--- What to produce ---
Copy each line of the entries below that contains the string "files".

--- Data ---
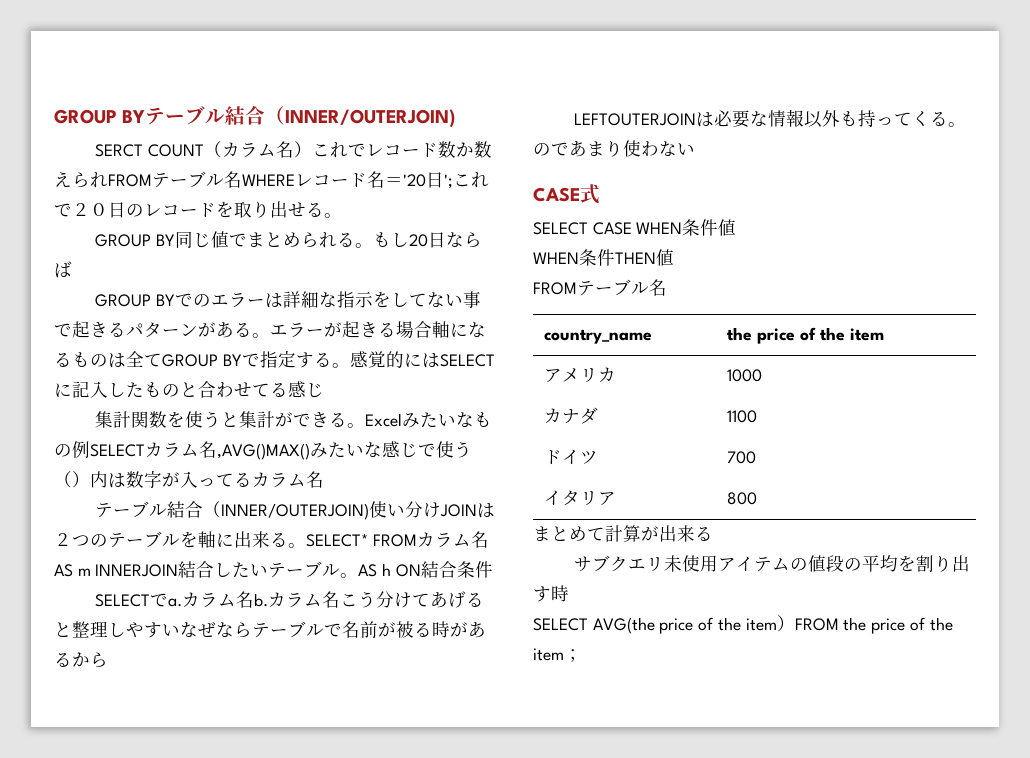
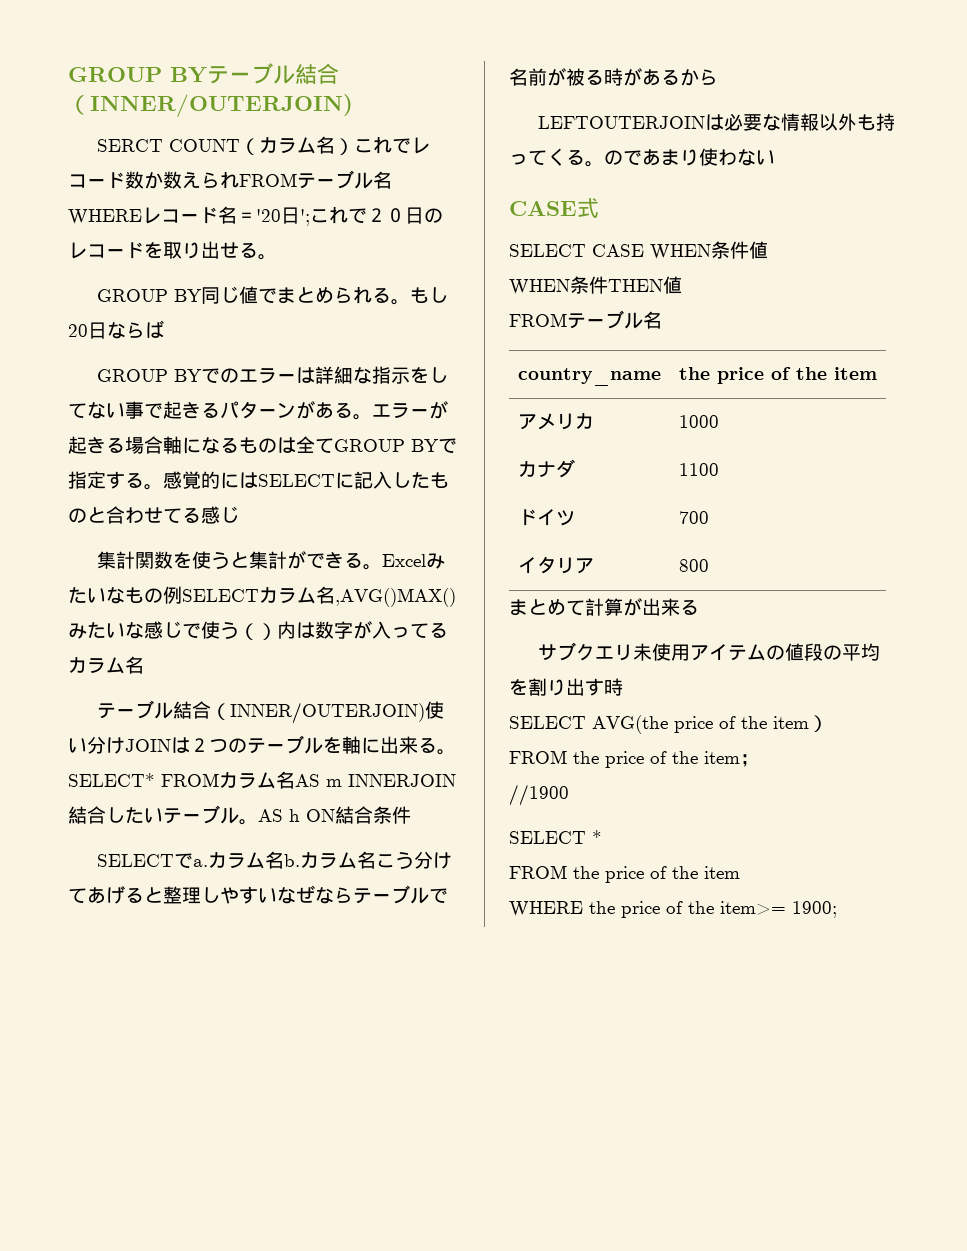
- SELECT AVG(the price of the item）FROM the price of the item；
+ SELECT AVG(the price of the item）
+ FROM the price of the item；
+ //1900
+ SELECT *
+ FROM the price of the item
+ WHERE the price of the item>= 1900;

---

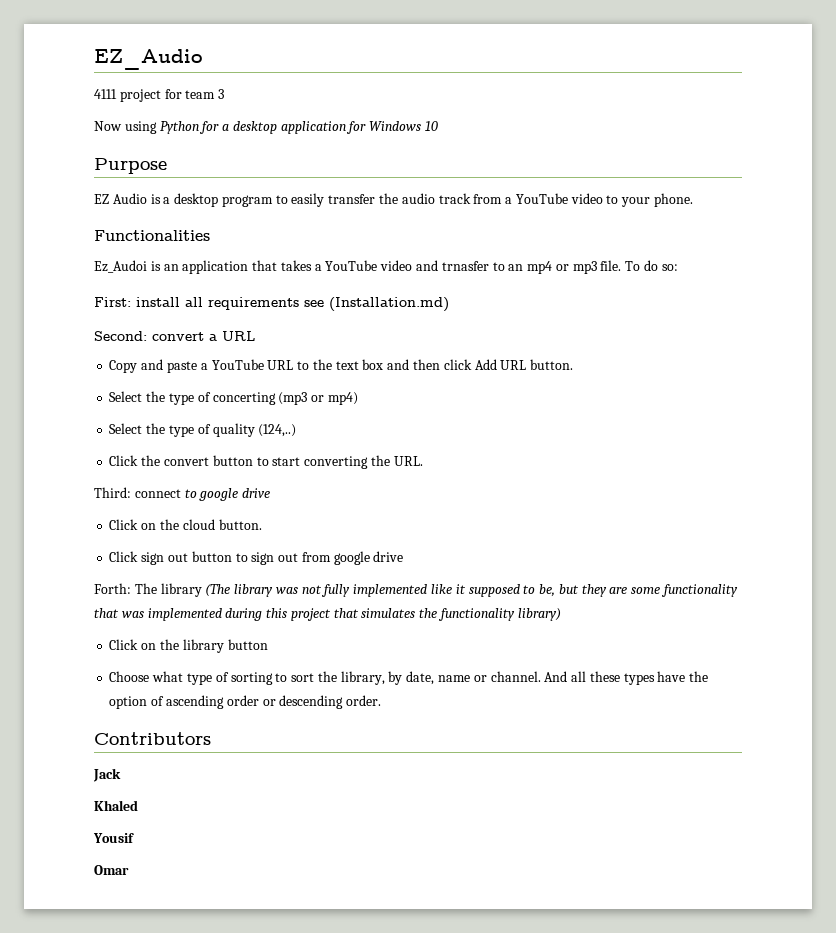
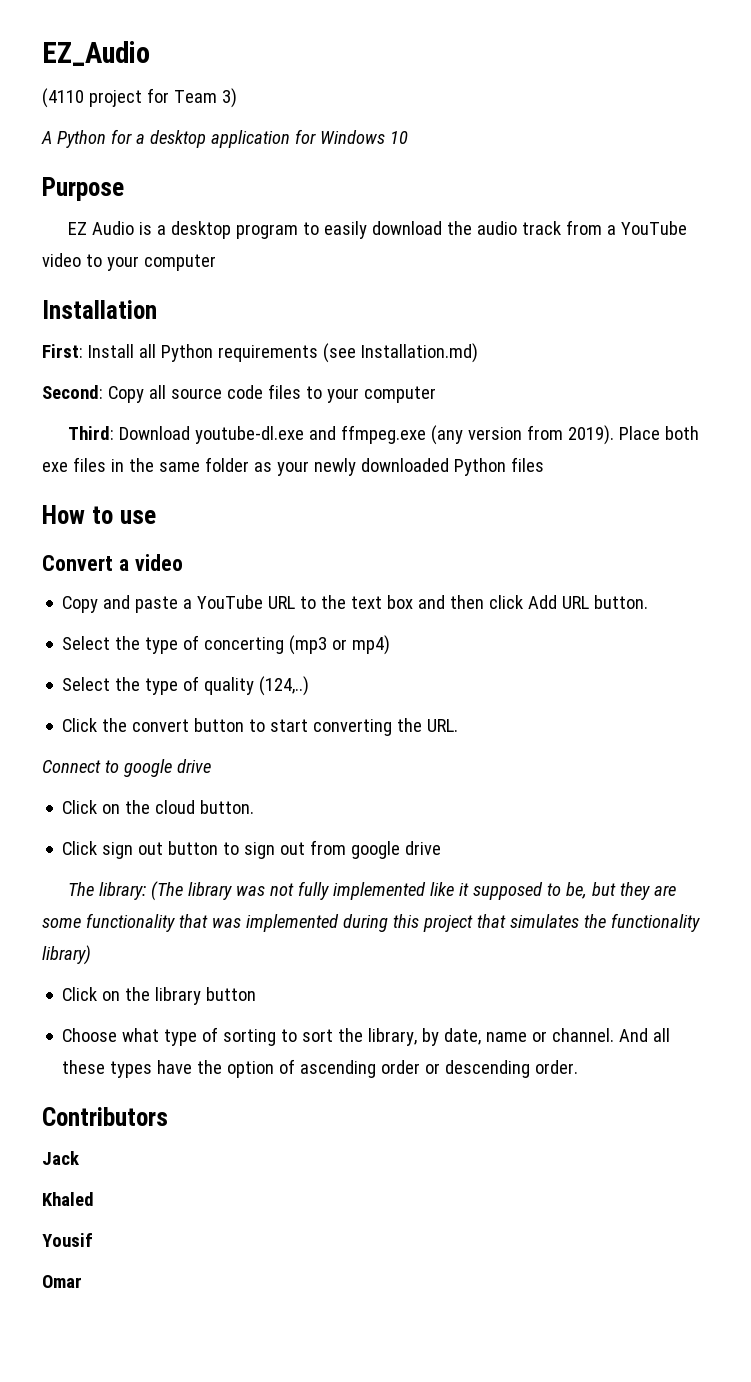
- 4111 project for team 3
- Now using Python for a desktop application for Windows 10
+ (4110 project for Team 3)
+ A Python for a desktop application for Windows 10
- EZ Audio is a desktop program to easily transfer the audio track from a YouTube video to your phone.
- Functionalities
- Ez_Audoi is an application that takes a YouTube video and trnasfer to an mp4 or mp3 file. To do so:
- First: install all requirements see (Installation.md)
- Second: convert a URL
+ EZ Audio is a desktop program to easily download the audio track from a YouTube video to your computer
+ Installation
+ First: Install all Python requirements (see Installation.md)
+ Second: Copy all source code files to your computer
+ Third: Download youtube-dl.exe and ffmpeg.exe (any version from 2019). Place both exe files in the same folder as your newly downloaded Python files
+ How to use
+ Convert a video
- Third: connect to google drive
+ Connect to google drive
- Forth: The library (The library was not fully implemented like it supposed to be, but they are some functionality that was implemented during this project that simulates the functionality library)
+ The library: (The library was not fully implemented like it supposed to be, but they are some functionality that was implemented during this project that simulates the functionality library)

--- Response ---
+ Second: Copy all source code files to your computer
+ Third: Download youtube-dl.exe and ffmpeg.exe (any version from 2019). Place both exe files in the same folder as your newly downloaded Python files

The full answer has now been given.